How I ended up contributing five ways to shape an LLM's output

#ai #opensource #node #javascript

A few months back I was on a project that needed LLMs to return actual structured data, not prose I'd have to regex my way through. Simple enough in theory, except every provider wanted the shape described differently - Anthropic's SDK wanted a tool schema, OpenAI had its own response-format, Ollama was basically raw prompting and hoping. I was rewriting the same schema three times per feature and writing my own retry-on-invalid-output loop for anything that didn't guarantee output.

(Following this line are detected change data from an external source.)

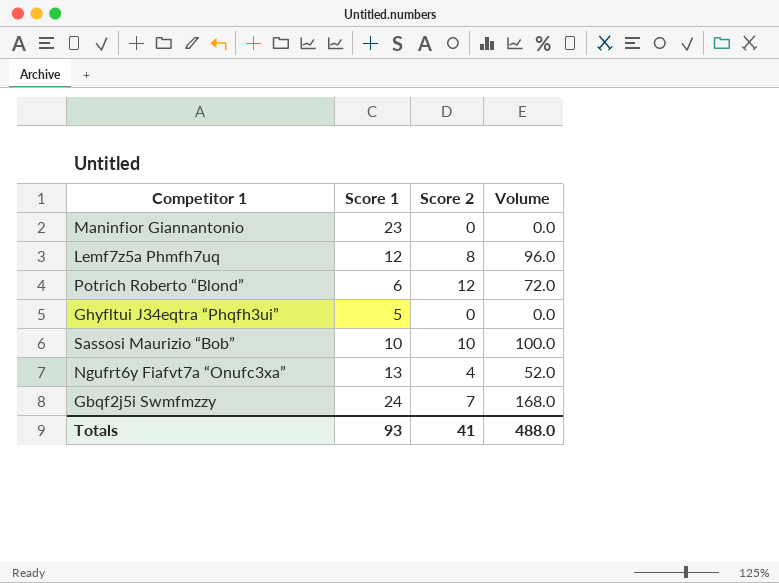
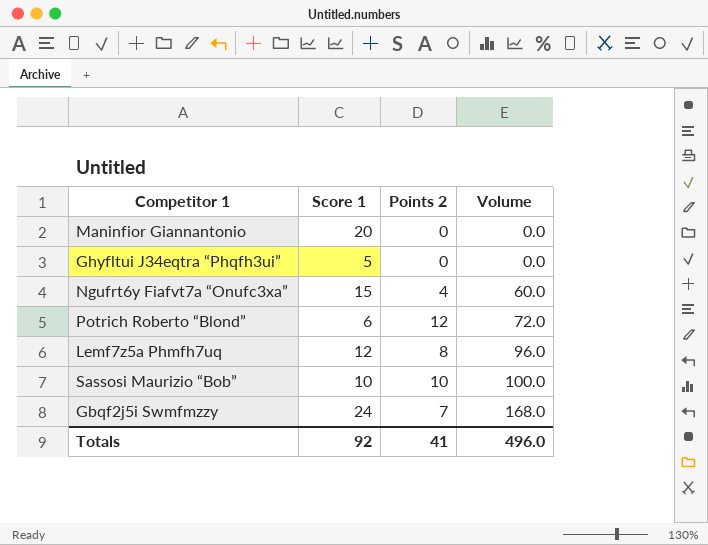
row order: none -> Volume ascending
column name: Score 2 -> Points 2
Maninfior Giannantonio | Score 1: 23 -> 20
Ngufrt6y Fiafvt7a “Onufc3xa” | Score 1: 13 -> 15
Ngufrt6y Fiafvt7a “Onufc3xa” | Volume: 52.0 -> 60.0
Totals | Score 1: 93 -> 92
Totals | Volume: 488.0 -> 496.0

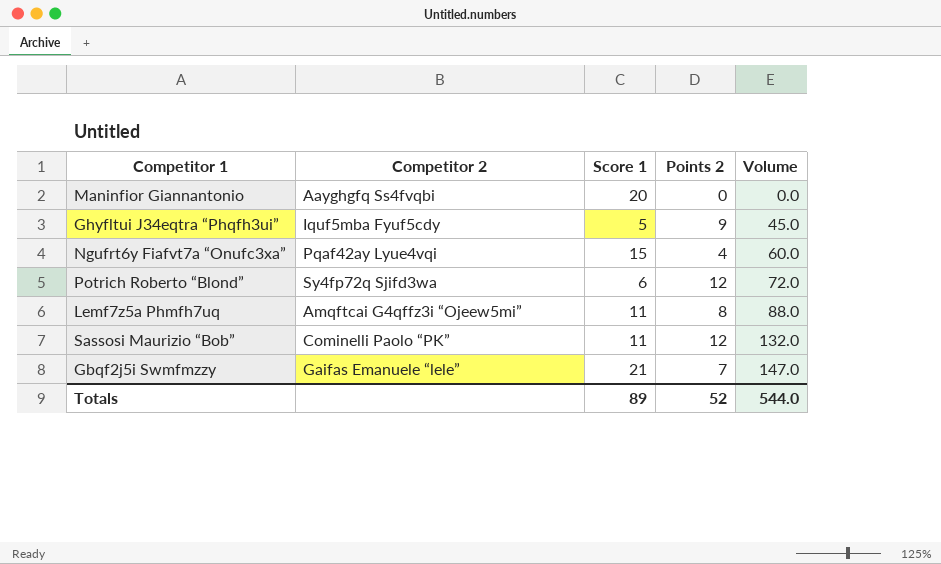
column Competitor 2 | position: none -> 2
Ghyfltui J34eqtra “Phqfh3ui” | Points 2: 0 -> 9
Ghyfltui J34eqtra “Phqfh3ui” | Volume: 0.0 -> 45.0
Lemf7z5a Phmfh7uq | Score 1: 12 -> 11
Lemf7z5a Phmfh7uq | Volume: 96.0 -> 88.0
Sassosi Maurizio “Bob” | Score 1: 10 -> 11
Sassosi Maurizio “Bob” | Points 2: 10 -> 12
Sassosi Maurizio “Bob” | Volume: 100.0 -> 132.0
Gbqf2j5i Swmfmzzy | Score 1: 24 -> 21
Gbqf2j5i Swmfmzzy | Volume: 168.0 -> 147.0
Totals | Score 1: 92 -> 89
Totals | Points 2: 41 -> 52
Totals | Volume: 496.0 -> 544.0

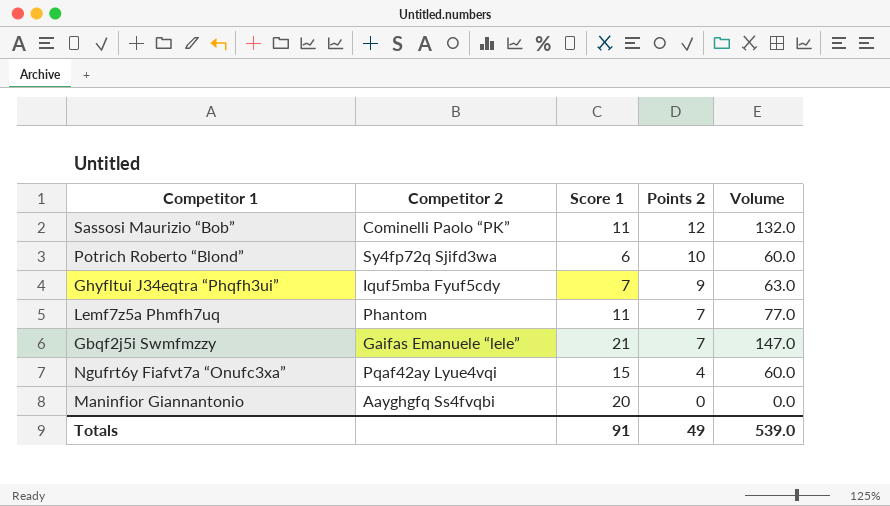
row order: Volume ascending -> Points 2 descending
Potrich Roberto “Blond” | Points 2: 12 -> 10
Potrich Roberto “Blond” | Volume: 72.0 -> 60.0
Ghyfltui J34eqtra “Phqfh3ui” | Score 1: 5 -> 7
Ghyfltui J34eqtra “Phqfh3ui” | Volume: 45.0 -> 63.0
Lemf7z5a Phmfh7uq | Competitor 2: Amqftcai G4qffz3i “Ojeew5mi” -> Phantom
Lemf7z5a Phmfh7uq | Points 2: 8 -> 7
Lemf7z5a Phmfh7uq | Volume: 88.0 -> 77.0
Totals | Score 1: 89 -> 91
Totals | Points 2: 52 -> 49
Totals | Volume: 544.0 -> 539.0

That's how I found ShapeCraft (@aviasole/shapecraft on npm). Define a schema once, hand it a model, get back validated data plus a guaranteeLevel telling you how much to trust it - "guaranteed" means something different on OpenAI's native schema enforcement than on Anthropic's prompt-and-validate approach than on Ollama's token-level grammar constraints.

It already supported Zod out of the box:

import { z } from "zod";
import { generate, openai } from "@aviasole/shapecraft";

const schema = z.object({ name: z.string(), score: z.number() });
const result = await generate(openai({ model: "gpt-4o-mini" }), schema, prompt);

That covered most of what I needed. But a few things in my actual project didn't fit "define a Zod schema," so instead of working around it, I opened some PRs.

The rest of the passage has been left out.